WHAT YOU ARE ASKED TO DO => Emit a verbatim copy of the lines below from the line with "2018-08-26: none -> 5" through the line with "1988: none -> 24", excluding pictures and everything outside that range.

GIVEN DATA =>
=-=-=

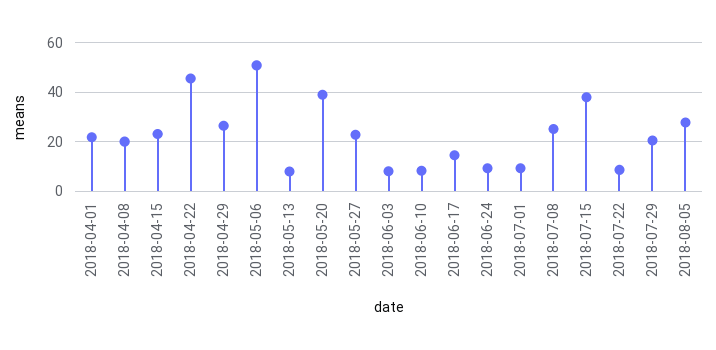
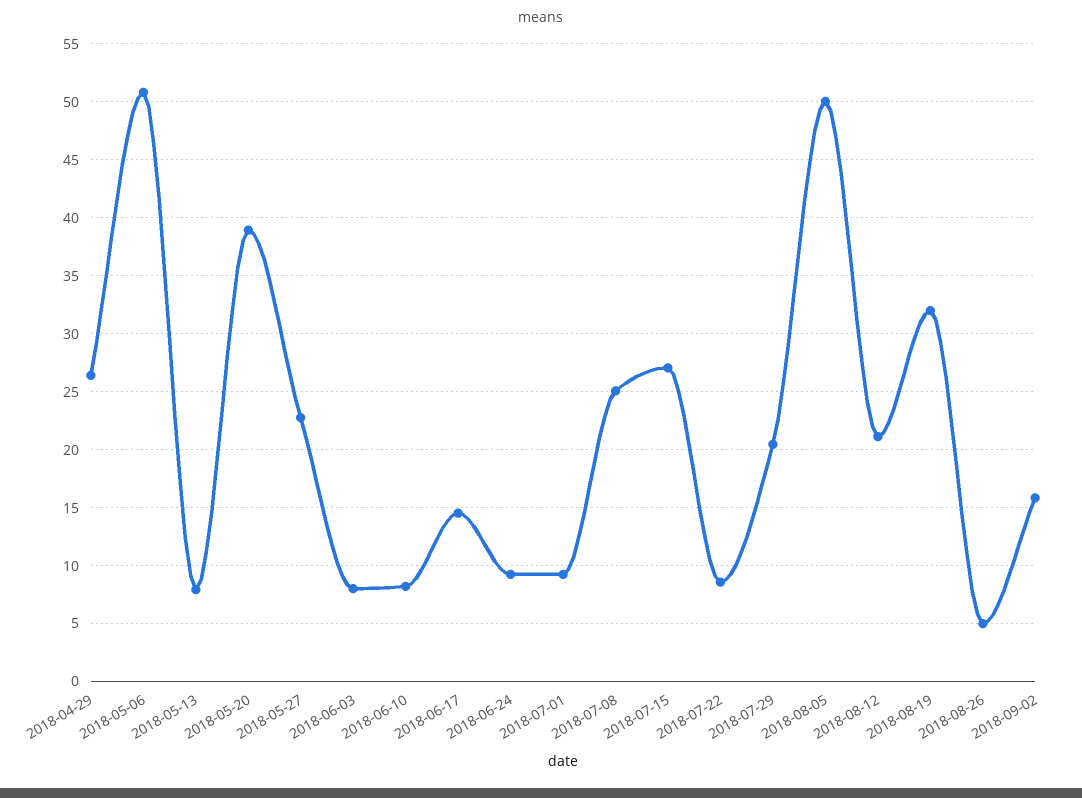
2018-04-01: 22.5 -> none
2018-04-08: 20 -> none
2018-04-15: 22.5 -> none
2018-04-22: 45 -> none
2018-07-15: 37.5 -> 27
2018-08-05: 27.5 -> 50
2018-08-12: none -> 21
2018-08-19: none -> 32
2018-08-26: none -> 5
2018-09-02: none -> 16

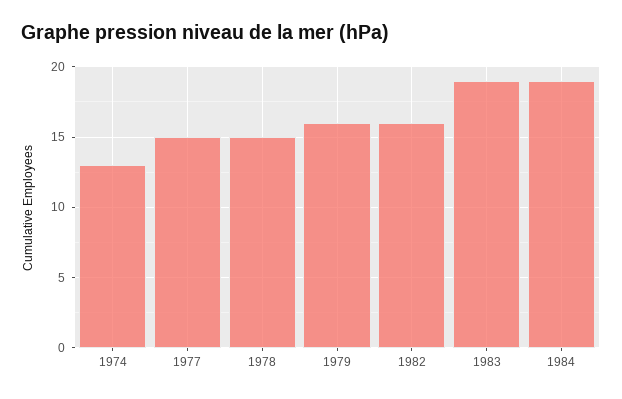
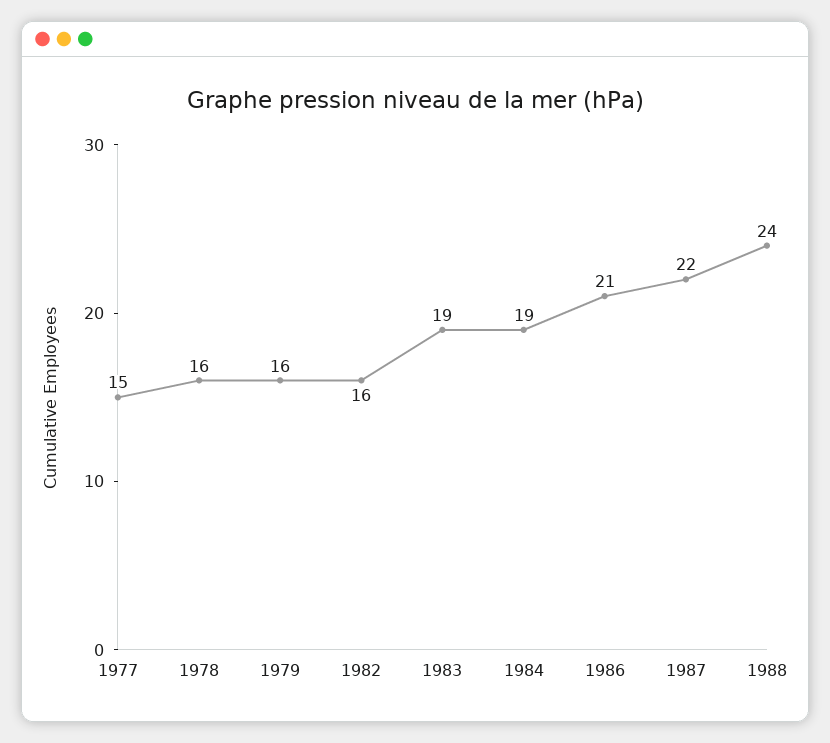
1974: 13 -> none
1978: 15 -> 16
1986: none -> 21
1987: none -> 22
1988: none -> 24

=-=-=

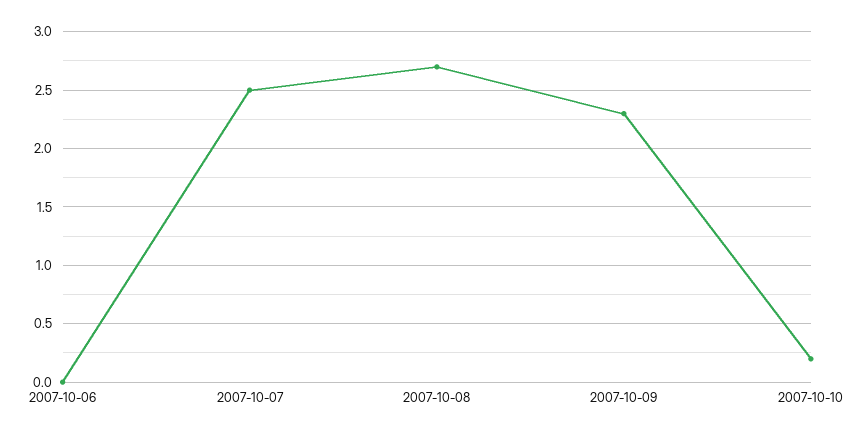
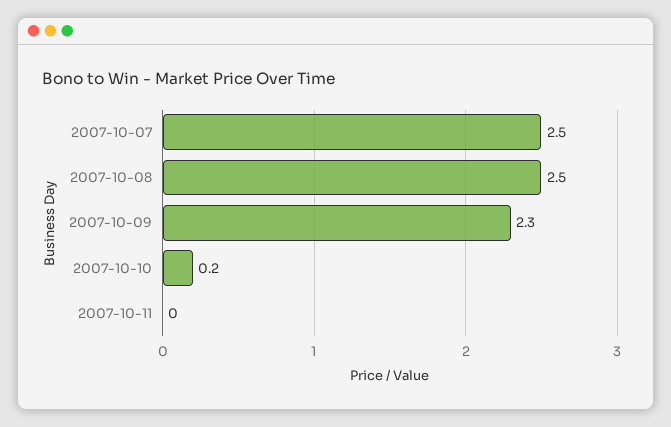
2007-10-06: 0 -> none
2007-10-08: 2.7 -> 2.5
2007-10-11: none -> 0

=-=-=

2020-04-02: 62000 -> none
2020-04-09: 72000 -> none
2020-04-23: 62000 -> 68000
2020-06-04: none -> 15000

=-=-=

RESULT =>
2018-08-26: none -> 5
2018-09-02: none -> 16

1974: 13 -> none
1978: 15 -> 16
1986: none -> 21
1987: none -> 22
1988: none -> 24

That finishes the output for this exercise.